Florentina Scarneci and Stefan Ungurean, eds., Vieti paralele in secolul XX. Istorie orala si memorie recenta in Tara Barsei [Parallel lives in the Twentieth Century. Oral History and Recent Memory in the Barsa Land]. Brasov: Ed. Phoenix, 2002. Contains 17 oral histories, life stories, which address gender issues such as courtship, marriage, parenting under the communist regime.

Ghizela Cosma, Eniko Magyari Vincze and Ovidiu Pecican, eds., Prezente feminine. Studii despre femei in Romania [Female Presences. Studies about Women in Romania] Cluj: Ed. Fundatiei Desire, 2002. Contains historical, literary, anthropological, social, psychological, and philosophical studies about women and gender issues in Romania between the 18th and 21st centuries. An important aspect is the wide coverage in terms of topics and ethnic differences.

Transylvanian Review, vol X, no. 3, Autumn 2001. Has a special section, "Paradigms," that focuses on women's history. It includes the following articles: Sorina Paula Bolovan, "Aspects Regarding the Status of the Woman in the Transylvanian Romanian Village during the Modern Times," pp. 3-11; Ghizela Cosma, "Le movement feministe en Transylvanie dans la periode de l'entre-deux-guerres," pp. 12-22; Sorin Mitu, "Popular Images of Femininity in Transylvanian Souerces from the Beginning of the 19th Century," pp. 23-27. Adrian Majuru, "Lupta pentru drepturi intre medieval si modern." [Thestruggle for rights between Medieval and Modern Times] Analize.Revista de studii feministe, no. 12 (2002): 69-74.

I also have a little description of a very valuable volume published recently in Romanian, an anthology of texts by/about women involved in various forms of activism:

Stefania Mihailescu, _Emanciparea femeii romane. Antologie te texte.Vol. 1 (1815-1918). Bucharest: Ed. Ecumenica, 2001.

This is a pioneering work in the field of women and gender history in Romania, as it collects for the first time an impressive number of primary sources (250), closely connected to the Romanian women's movement in the Romanian Principalities (Wallachia and Moldavia) and in Transylvania over a period of 100 years. This collection will enable interested scholars in tracing important trajectories over this period of time, identifying significant voices in the debates over women's civil, political, and social rights, as well as connections between these internal developments and broader trends in Europe.
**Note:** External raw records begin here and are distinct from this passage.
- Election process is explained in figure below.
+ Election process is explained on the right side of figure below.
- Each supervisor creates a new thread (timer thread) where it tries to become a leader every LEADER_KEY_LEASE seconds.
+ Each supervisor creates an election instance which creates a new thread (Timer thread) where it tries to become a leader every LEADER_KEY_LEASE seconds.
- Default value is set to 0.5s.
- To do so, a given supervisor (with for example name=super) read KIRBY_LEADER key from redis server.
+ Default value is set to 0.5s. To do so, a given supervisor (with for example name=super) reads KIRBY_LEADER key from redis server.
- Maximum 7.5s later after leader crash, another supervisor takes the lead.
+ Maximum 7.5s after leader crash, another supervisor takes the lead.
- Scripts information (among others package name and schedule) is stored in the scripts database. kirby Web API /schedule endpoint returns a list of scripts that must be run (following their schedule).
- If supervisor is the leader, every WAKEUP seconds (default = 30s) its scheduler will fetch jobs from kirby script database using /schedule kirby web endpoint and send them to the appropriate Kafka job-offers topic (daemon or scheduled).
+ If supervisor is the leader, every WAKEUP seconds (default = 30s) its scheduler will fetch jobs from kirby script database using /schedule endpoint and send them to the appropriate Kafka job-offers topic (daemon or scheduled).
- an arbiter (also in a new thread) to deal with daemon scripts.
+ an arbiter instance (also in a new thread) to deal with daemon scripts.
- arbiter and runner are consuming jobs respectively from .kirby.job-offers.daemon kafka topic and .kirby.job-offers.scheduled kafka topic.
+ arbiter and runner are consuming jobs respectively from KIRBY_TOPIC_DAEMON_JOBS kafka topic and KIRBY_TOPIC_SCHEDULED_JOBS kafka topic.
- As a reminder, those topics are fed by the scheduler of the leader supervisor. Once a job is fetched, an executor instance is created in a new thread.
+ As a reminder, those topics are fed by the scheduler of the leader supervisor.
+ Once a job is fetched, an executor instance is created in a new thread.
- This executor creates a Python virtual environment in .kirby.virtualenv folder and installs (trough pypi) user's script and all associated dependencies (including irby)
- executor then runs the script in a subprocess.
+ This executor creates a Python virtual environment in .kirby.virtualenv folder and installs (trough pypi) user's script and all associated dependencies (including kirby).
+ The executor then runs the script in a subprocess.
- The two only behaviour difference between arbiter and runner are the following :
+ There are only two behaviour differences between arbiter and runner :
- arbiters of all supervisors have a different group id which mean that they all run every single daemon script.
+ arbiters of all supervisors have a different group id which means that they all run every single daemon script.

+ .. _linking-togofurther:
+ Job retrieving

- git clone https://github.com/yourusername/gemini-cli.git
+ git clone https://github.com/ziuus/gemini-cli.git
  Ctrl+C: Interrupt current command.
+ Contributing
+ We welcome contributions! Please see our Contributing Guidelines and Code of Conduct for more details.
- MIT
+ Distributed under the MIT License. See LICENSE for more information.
The documents range from statues of various organizations, some philanthropic, other educational, and a few openly feminist, to polemical exchanges between feminist activists and their misogynist counterparts about the nature of woman/women, the relationship between biology, gender and intelligence, and other important debates of the time. Of great significance for the historian of feminism is the use of that time in various contexts and relatively early, in the 1880s, and by both women and men who actively agitated for granting civil and political rights to women.

What would make this collection even more useful would be a companion volume to include the publications and statues of non-Romanian women living in the three aforementioned provinces, from the same period. Hungarian, German, and Jewish women all organized in similar philanthropic and cultural organizations at the local level, and there was a great deal of interest among them with regard to granting women the vote, especially by the beginning of the twentieth century.